[Records for the exercise]
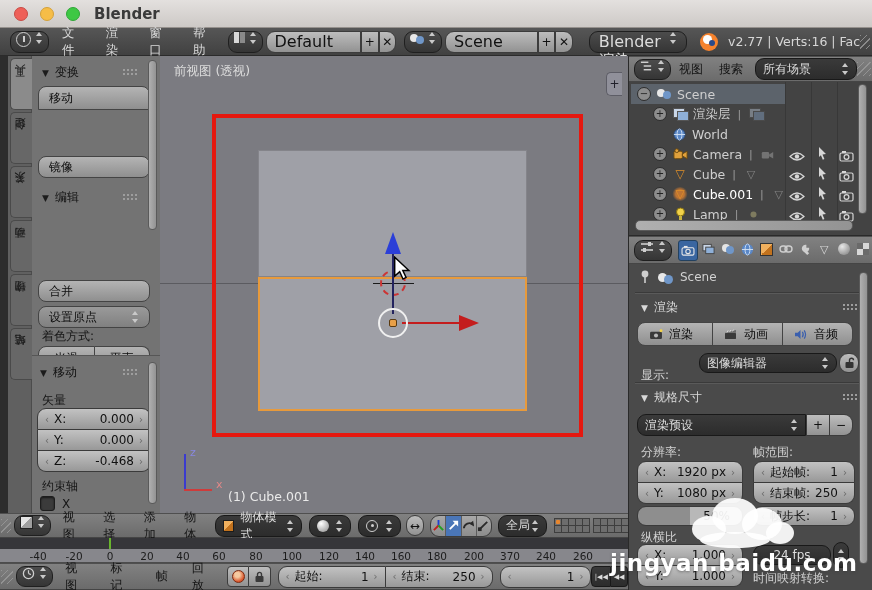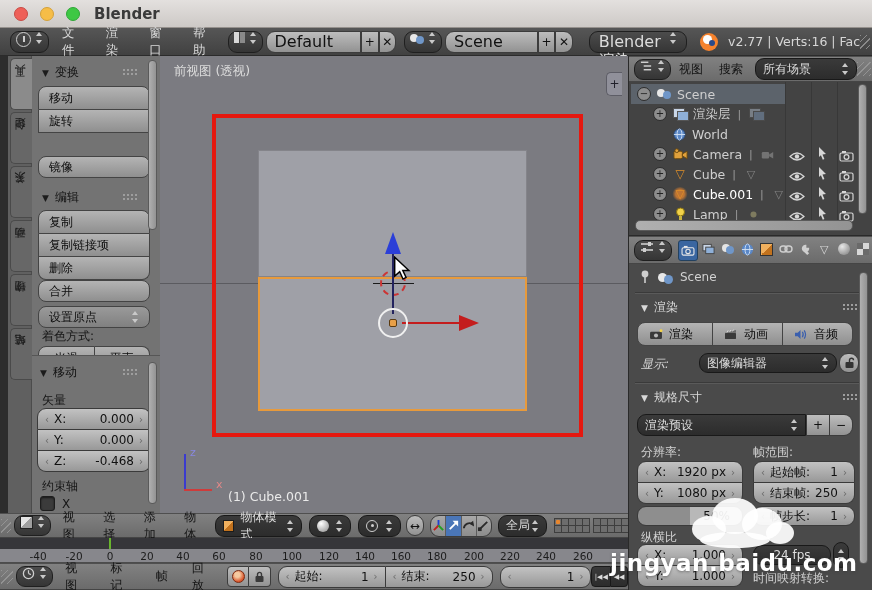"旋转" div.btn { html: <div> <span>旋转</span> </div> -> none }
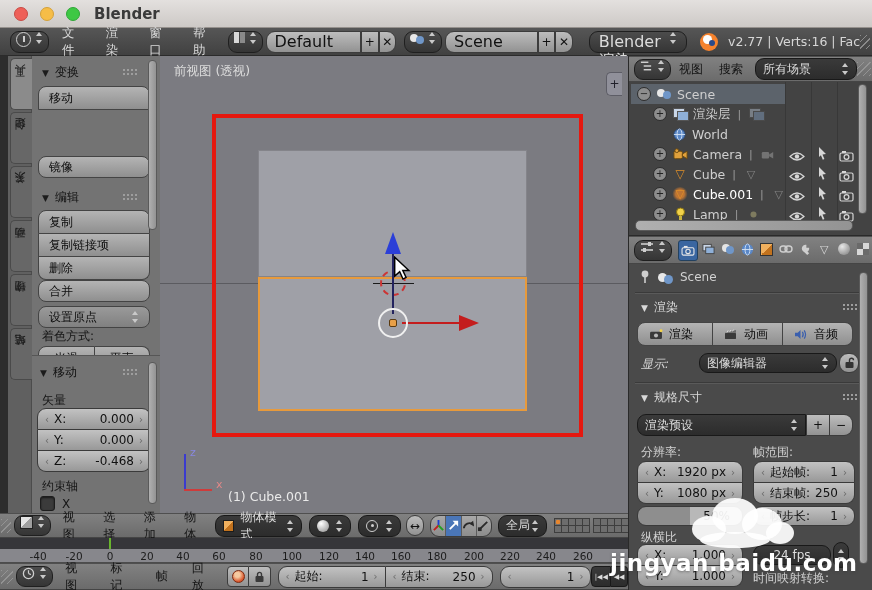"复制" div.abs { html: <div> <div> <span>复制</span> </div> <div> <span>复制链接项</span> </div> <div> <span>删除</span> </div> </div> -> none }
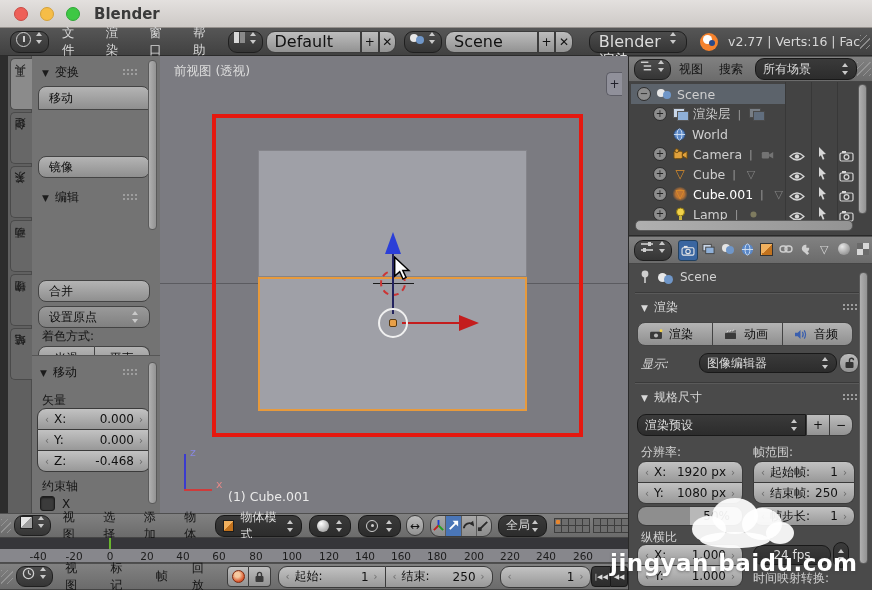"显示:" div.abs { font-style: italic -> none; top: 120px -> 131px }
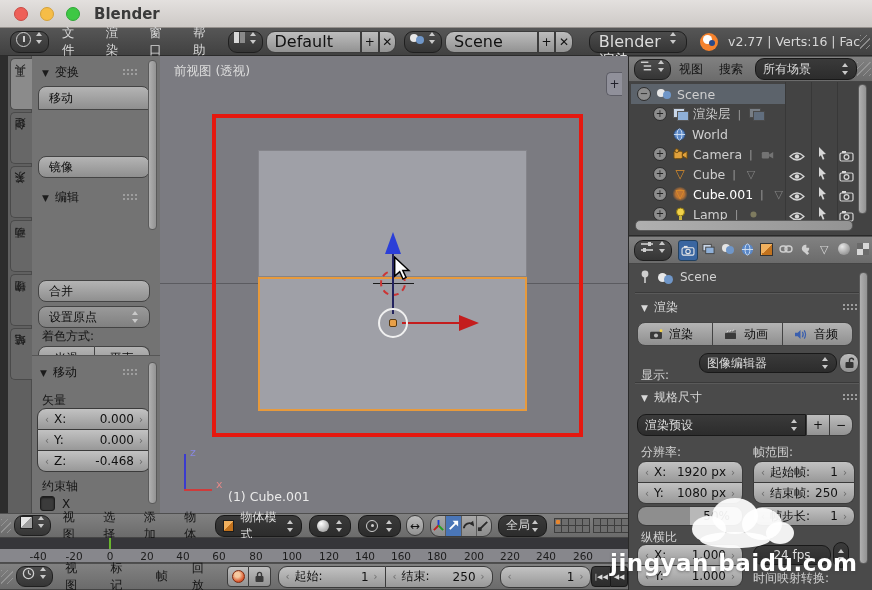"220" span.rnum { text: 220 -> 370 }
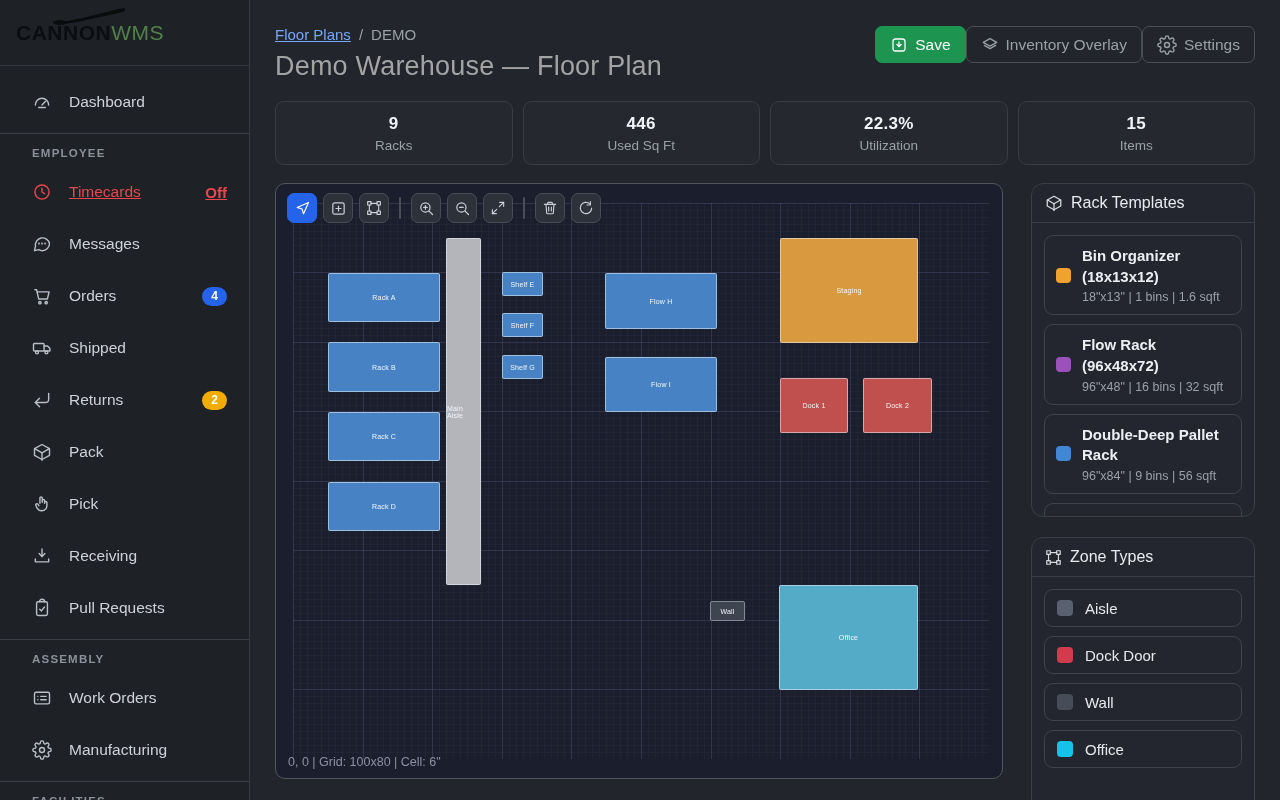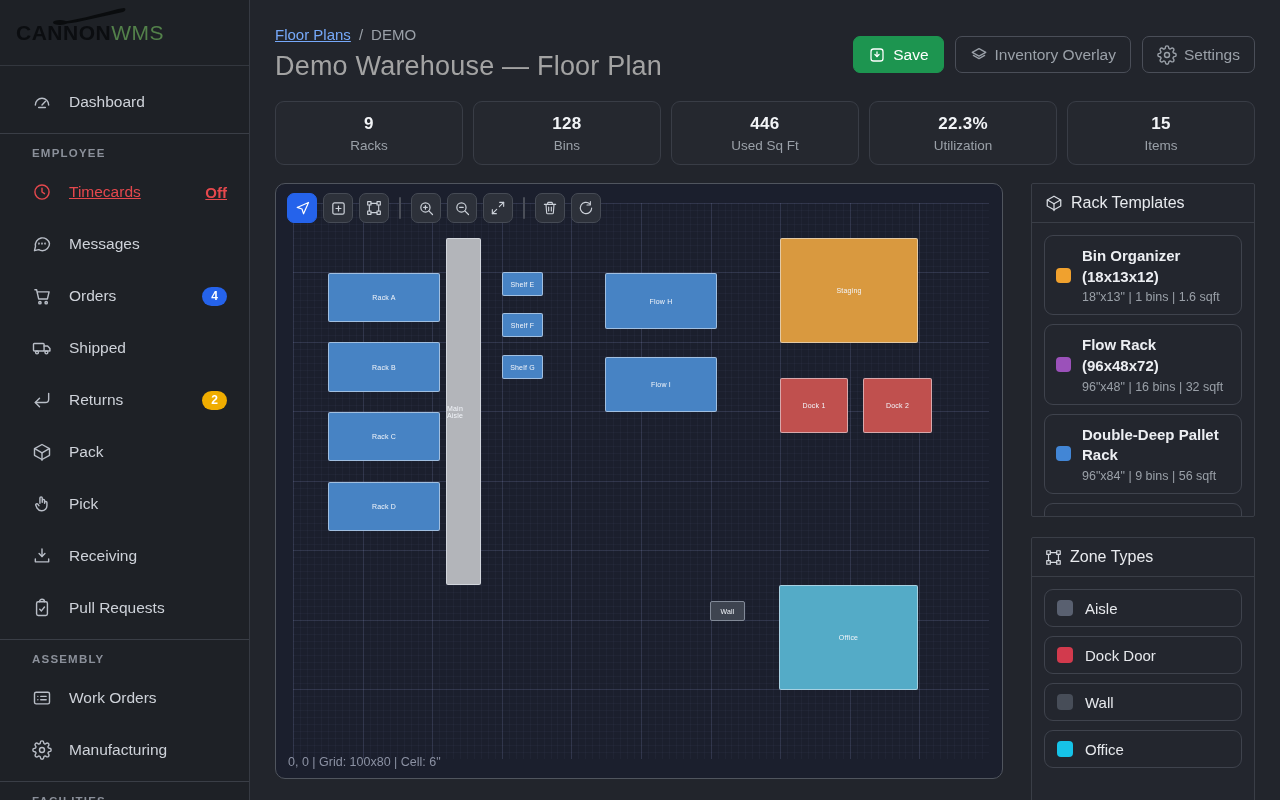"Save" .header-actions { gap: 11px -> none; margin-top: 10px -> none }
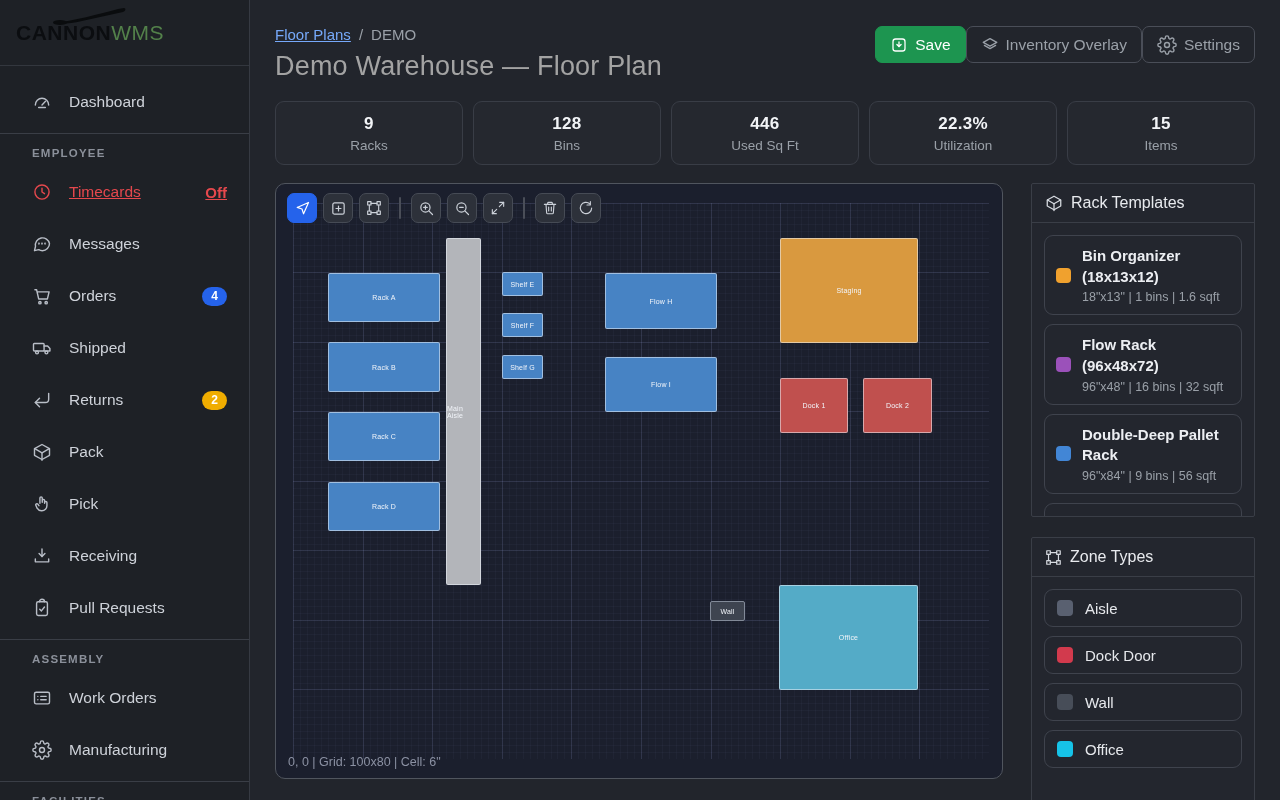"128" div.stat-card { html: <div> <div>128</div> <div>Bins</div> </div> -> none }
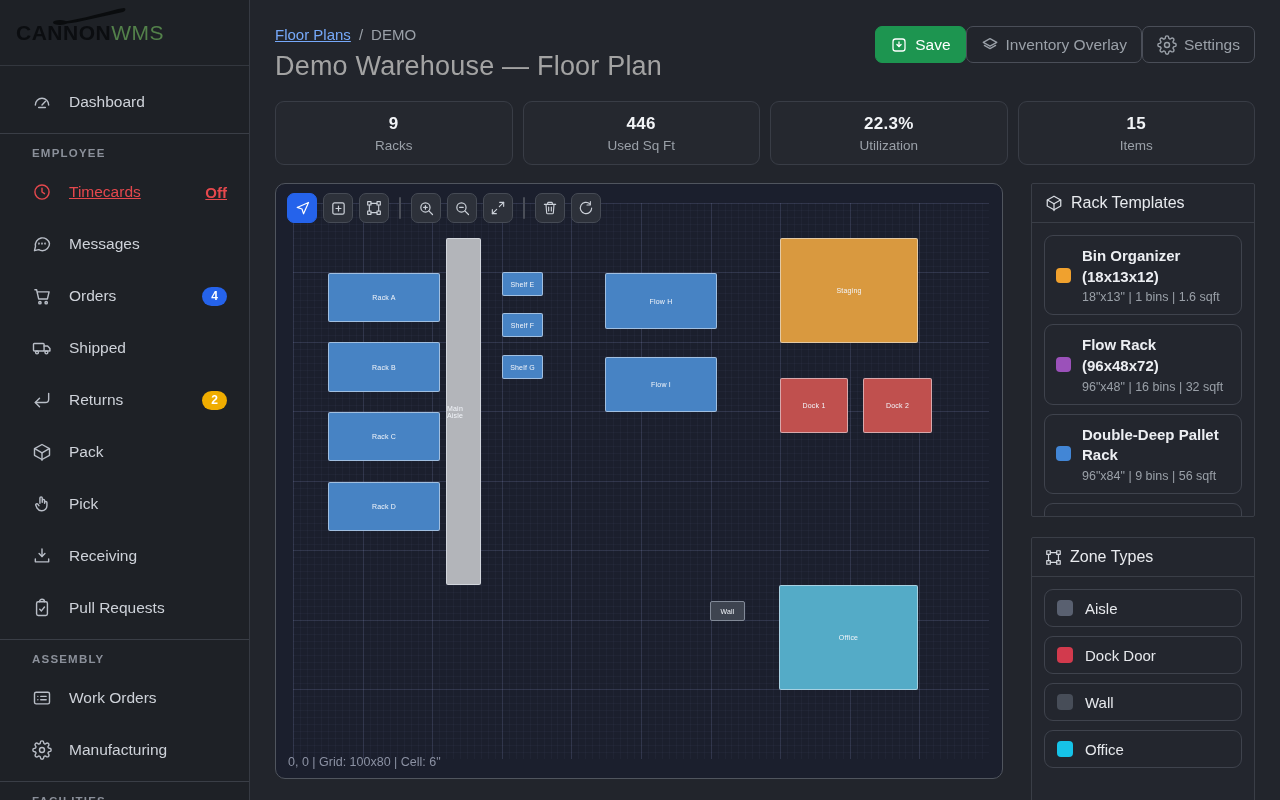"Rack Templates" .panel { border-radius: 2px -> 12px }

[Task instructions]
Every line from the start of the material through the line containing "text: 220 ->" is needed exactly as written; the pictures are not.

[Answer to the exercise]
"旋转" div.btn { html: <div> <span>旋转</span> </div> -> none }
"复制" div.abs { html: <div> <div> <span>复制</span> </div> <div> <span>复制链接项</span> </div> <div> <span>删除</span> </div> </div> -> none }
"显示:" div.abs { font-style: italic -> none; top: 120px -> 131px }
"220" span.rnum { text: 220 -> 370 }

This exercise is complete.